• Sun. Dec 3rd, 2023

Groundbreaking Study Reveals First Evidence of Non-Penetrative Mating in a Mammal.


Nov 21, 2023

For the first time, a mammal has been documented to mate without penetration – specifically the serotine bat, as revealed in a study published in Current Biology. The penises of bats are about seven times longer than the vaginas of their partners and have a head-heart shaped seven times wider than the vaginal opening, making penetration impossible.

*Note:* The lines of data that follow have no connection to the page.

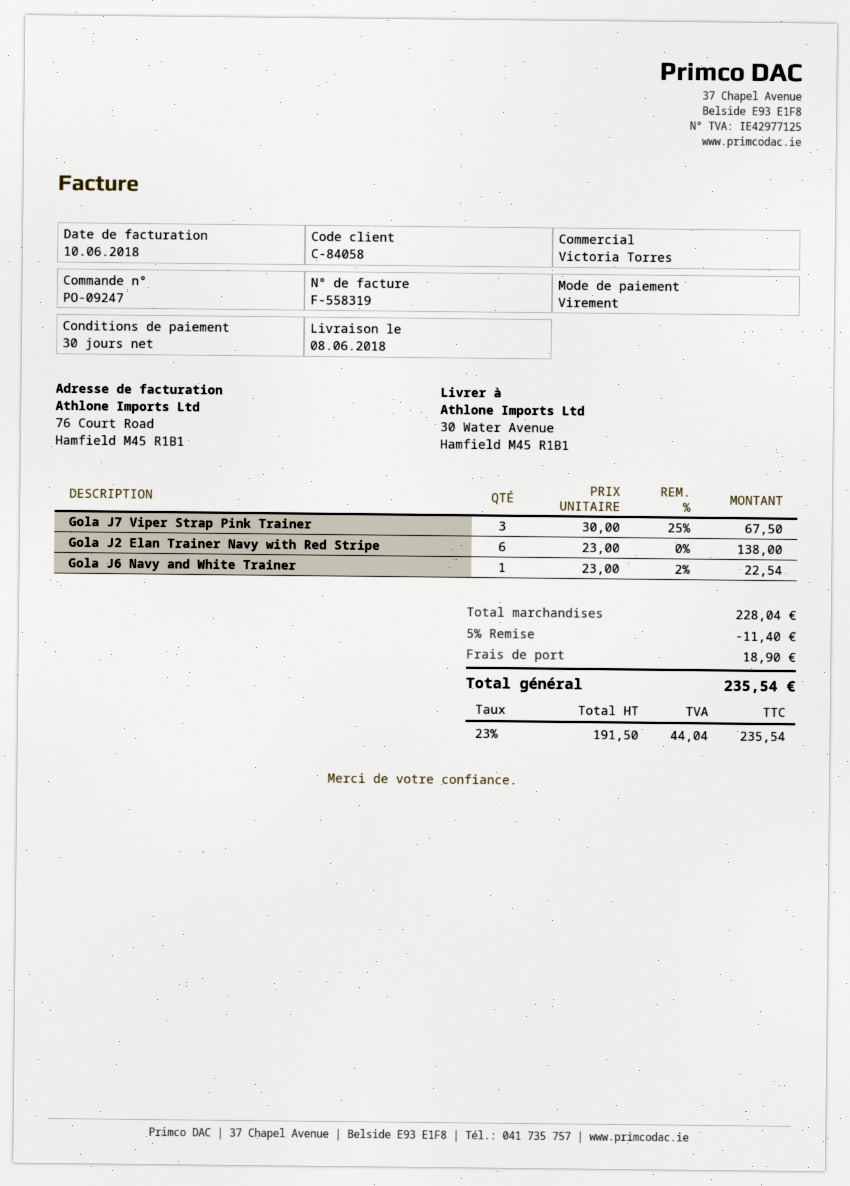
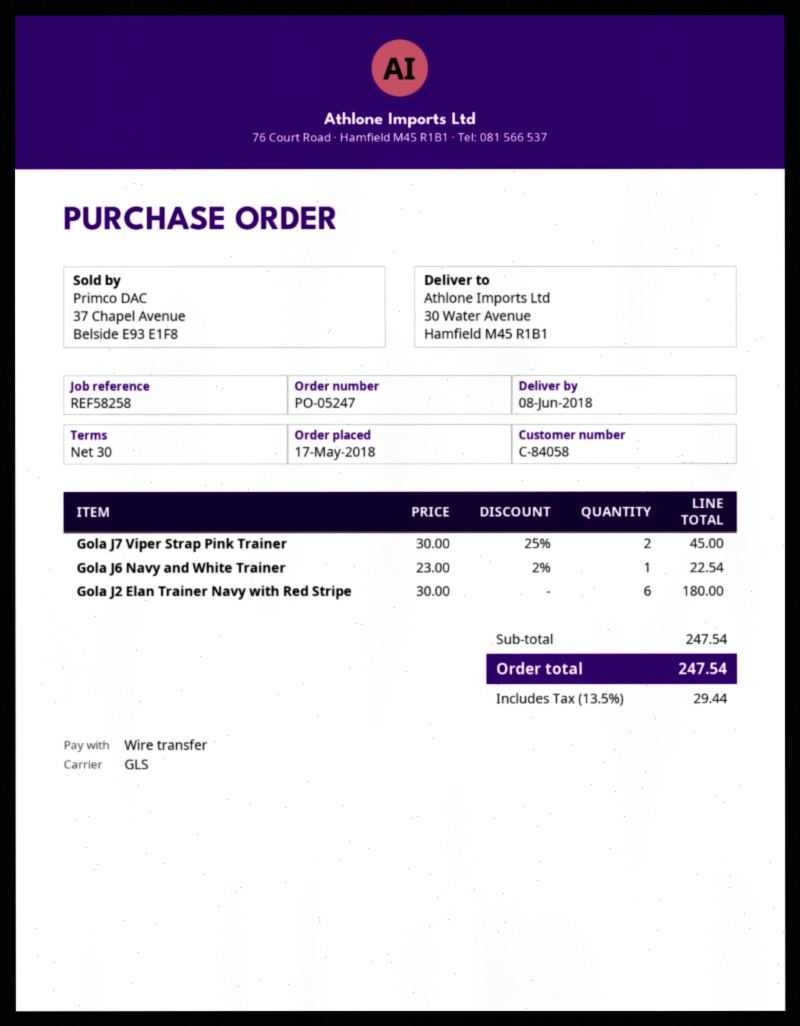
order number: PO-09247 -> PO-05247
Gola J7 Viper Strap Pink Trainer: 3 x 30.00 - 25% = 67.50 -> 2 x 30.00 - 25% = 45.00
Gola J2 Elan Trainer Navy with Red Stripe: 6 x 23.00 = 138.00 -> 6 x 30.00 = 180.00
subtotal: 228.04 -> 247.54
discount: 5% = 11.40 -> none
shipping: 18.90 -> none
tax: 23% = 44.04 -> 13.5% = 29.44
total: 235.54 -> 247.54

Instead of functioning as a penetration organ, male bats use their oversized penises to move the female’s tail sheath away and maintain contact mating.

Nicolas Fasel from the University of Lausanne, Switzerland and lead author of the study stated, “We think that perhaps it is like in the dog, in which the penis becomes engorged so that it becomes stuck or perhaps they simply could not insert it, but that type of copulation had not been described in mammals until now.”

The study observed genitals during copulation using images from cameras placed behind a grate that they could climb onto. They analyzed a total of 97 pairings from the Dutch church and Ukrainian center. The researchers also observed that the female’s abdomen appeared moist after copulation, suggesting the presence of semen but more studies are needed to confirm sperm transfer.

The researchers also characterized the morphology of serotine bat genitalia by measuring erect penises of live specimens and performing necropsies on those that died. When erect, penises are about seven times longer and seven times wider than vaginas. The researchers plan to study mating behavior of these animals in more natural contexts and also study penis morphology and bonding behavior in other bat species in future research.

In conclusion, this study has shed new light on never-before-documented mating behavior in mammals by revealing serotine bats’ reproductive practices. This research raises new questions about other bat species’ mating behaviors and further investigation is needed to deepen our understanding of these fascinating creatures’ reproductive habits.